Want your Mushroom ID? Ask here and also look at some of the old posts here to see what you might have. Make sure you use a field guide and triple check using google images.
I'm not normally in the habit of taking mushrooms that i don't even know are edible or not in the slight chance that they are, but this was a particularly attractive specimen so did it anyway on this occasion:
This looks like a type of boletus, maybe a bay or a brown birch one. Based on the colour, I would eat it, but there my be some discoloration when you touch it that would give more info. Anyway, the most dangerous boletus have got red or pinkish tubes, so they are easy enough to spot I think. I did try some more creamy cap boletus last year just to be sure they were what it said in my book and yep, they were, just not nice to eat, very bitter, but still no killers, you simply could not eat them....
It is important to see what trees grow next to the boletus as well, as this can tell you what they cannot be if it cannot always tell you what they can be and there are lots of different ones...
This is a leccium of some kind, brown birch bolete or similar.
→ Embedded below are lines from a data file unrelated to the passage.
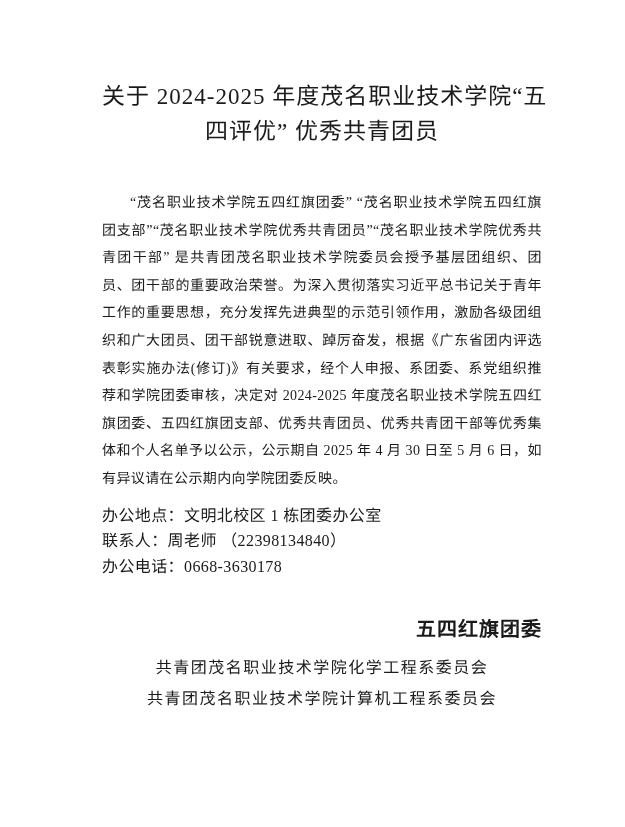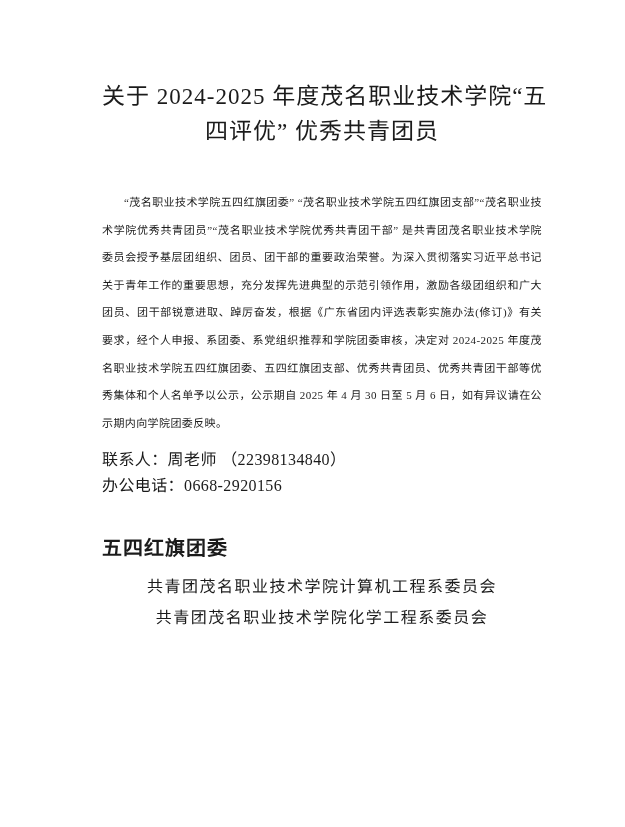--- a/index.html
+++ b/index.html
@@ -26,38 +26,38 @@
     font-weight: 400;
     line-height: 35px;
     letter-spacing: 1px;
   }
   .doc-title .title-line {
     display: block;
     white-space: nowrap;
   }
   .doc-body {
     margin: 40px 0 0 0;
-    font-size: 11px;
+    font-size: 14px;
     line-height: 27.6px;
     text-align: justify;
     text-indent: 2em;
     letter-spacing: 0.4px;
   }
   .contact-block {
     margin-top: 10px;
     font-size: 16px;
     line-height: 25.5px;
     letter-spacing: 0.4px;
   }
   .contact-line {
     display: block;
   }
   .award-heading {
     margin: 38px 0 0 0;
-    text-align: left;
+    text-align: right;
     font-family: "Liberation Sans", "DejaVu Sans", sans-serif;
     font-weight: 700;
     font-size: 20px;
     line-height: 24px;
     letter-spacing: 1px;
   }
   .award-recipients {
     margin-top: 11px;
     text-align: center;
     font-size: 16px;
@@ -74,24 +74,25 @@
 <div class="page">
 
   <h1 class="doc-title">
     <span class="title-line">关于 2024-2025 年度茂名职业技术学院“五</span>
     <span class="title-line">四评优” 优秀共青团员</span>
   </h1>
 
   <p class="doc-body">“茂名职业技术学院五四红旗团委” “茂名职业技术学院五四红旗团支部”“茂名职业技术学院优秀共青团员”“茂名职业技术学院优秀共青团干部” 是共青团茂名职业技术学院委员会授予基层团组织、团员、团干部的重要政治荣誉。为深入贯彻落实习近平总书记关于青年工作的重要思想，充分发挥先进典型的示范引领作用，激励各级团组织和广大团员、团干部锐意进取、踔厉奋发，根据《广东省团内评选表彰实施办法(修订)》有关要求，经个人申报、系团委、系党组织推荐和学院团委审核，决定对 2024-2025 年度茂名职业技术学院五四红旗团委、五四红旗团支部、优秀共青团员、优秀共青团干部等优秀集体和个人名单予以公示，公示期自 2025 年 4 月 30 日至 5 月 6 日，如有异议请在公示期内向学院团委反映。</p>
 
   <div class="contact-block">
+    <span class="contact-line">办公地点：文明北校区 1 栋团委办公室</span>
     <span class="contact-line">联系人：周老师 （22398134840）</span>
-    <span class="contact-line">办公电话：0668-2920156</span>
+    <span class="contact-line">办公电话：0668-3630178</span>
   </div>
 
   <h2 class="award-heading">五四红旗团委</h2>
 
   <div class="award-recipients">
+    <span class="recipient-line">共青团茂名职业技术学院化学工程系委员会</span>
     <span class="recipient-line">共青团茂名职业技术学院计算机工程系委员会</span>
-    <span class="recipient-line">共青团茂名职业技术学院化学工程系委员会</span>
   </div>
 
 </div>
 
 </body></html>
The Lecciums can be difficult to ID exactly without further information (habitat, colour/bruising when cut etc). There are no poisonous lecciums. They are variable in taste, I tend to eat only the young firm brown birch boletes (and lookalikes). Some of them are Cep=like and very tasty.
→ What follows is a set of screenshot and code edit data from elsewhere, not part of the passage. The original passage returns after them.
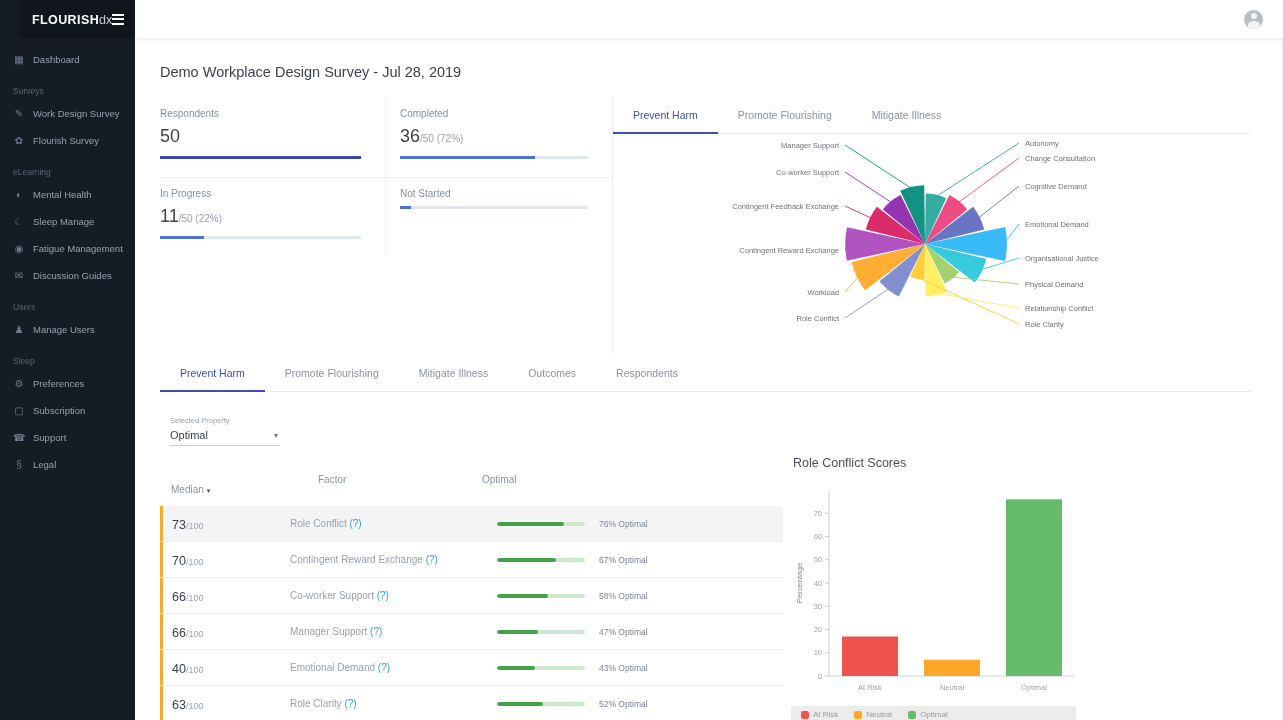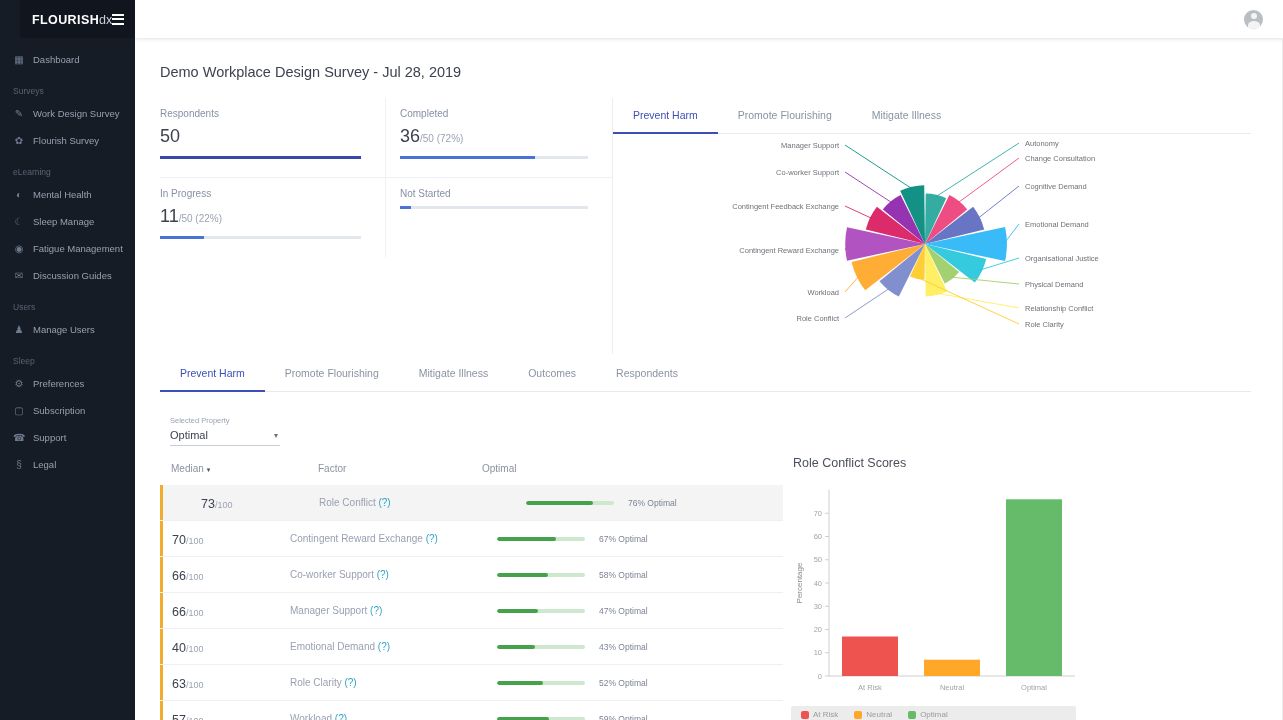--- a/index.html
+++ b/index.html
@@ -61,27 +61,27 @@
   .property-select { margin:24px 0 0 10px; width:110px; cursor:pointer; }
   .ps-label { font-size:7.5px; color:#9aa3b2; margin-bottom:2px; }
   .ps-value-row { display:flex; justify-content:space-between; align-items:center; border-bottom:1px solid #c8cdd6; padding:2px 2px 4px 0; }
   .ps-value { font-size:11px; color:#3d4250; }
   .caret { font-size:8px; color:#6b7280; }
 
   
   .bottom-section { display:flex; margin-top:10px; align-items:flex-start; }
   .factor-table { width:623px; flex-shrink:0; }
   .t-head { display:flex; align-items:center; padding:7px 0 11px; color:#8a93a2; font-size:10px; }
-  .th-median { width:130px; padding-left:11px; display:flex; align-items:flex-end; gap:3px; cursor:pointer; }
+  .th-median { width:130px; padding-left:11px; display:flex; align-items:flex-end; gap:3px; cursor:pointer;margin-top:21px; }
   .sort-icon { font-size:7px; color:#4a5058; }
   .th-factor { width:192px;padding-left:28px; }
   .th-optimal { flex:1; }
   .t-rows { }
   .trow { display:flex; align-items:center; height:36px; border-bottom:1px solid #efefef; position:relative; background:#fff; cursor:pointer; }
-  .trow.selected { background:#f4f4f5;padding-left:29px; }
+  .trow.selected { background:#f4f4f5; }
   .row-accent { position:absolute; left:0; top:0; bottom:0; width:3px; background:#f0ad2d; }
   .cell-median { width:130px; padding-left:12px; }
   .med-big { font-size:12.5px; color:#3d4250; }
   .med-small { font-size:9px; color:#9aa3b2; }
   .cell-factor { width:207px; font-size:10px; color:#9aa0b2; }
   .help { color:#2ea3c6; text-decoration:none; cursor:pointer; }
   .cell-bar { width:102px; }
   .opt-track { display:block; width:88px; height:4px; border-radius:2px; background:#cde8cf; overflow:hidden; }
   .opt-fill { display:block; height:100%; background:#46a24a; border-radius:2px; }
   .cell-optimal { font-size:8.5px; color:#7c8494; }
Upon researching the ones you mentioned, it seems to look exactly like the Birch Bolete, in every way. Also as far as i recall it was ground under birch trees but i can't be 100% sure about that as i didn't take too much notice at the time, but the trees were mostly birch everywhere else. Upon splitting the cap in half the flesh is exactly like you would get in a typical shop bought white mushroom, and smells like it too. Didn't stain at all either on the inside flesh. I made a spore print, which is similar to the colour of the cap (browny red).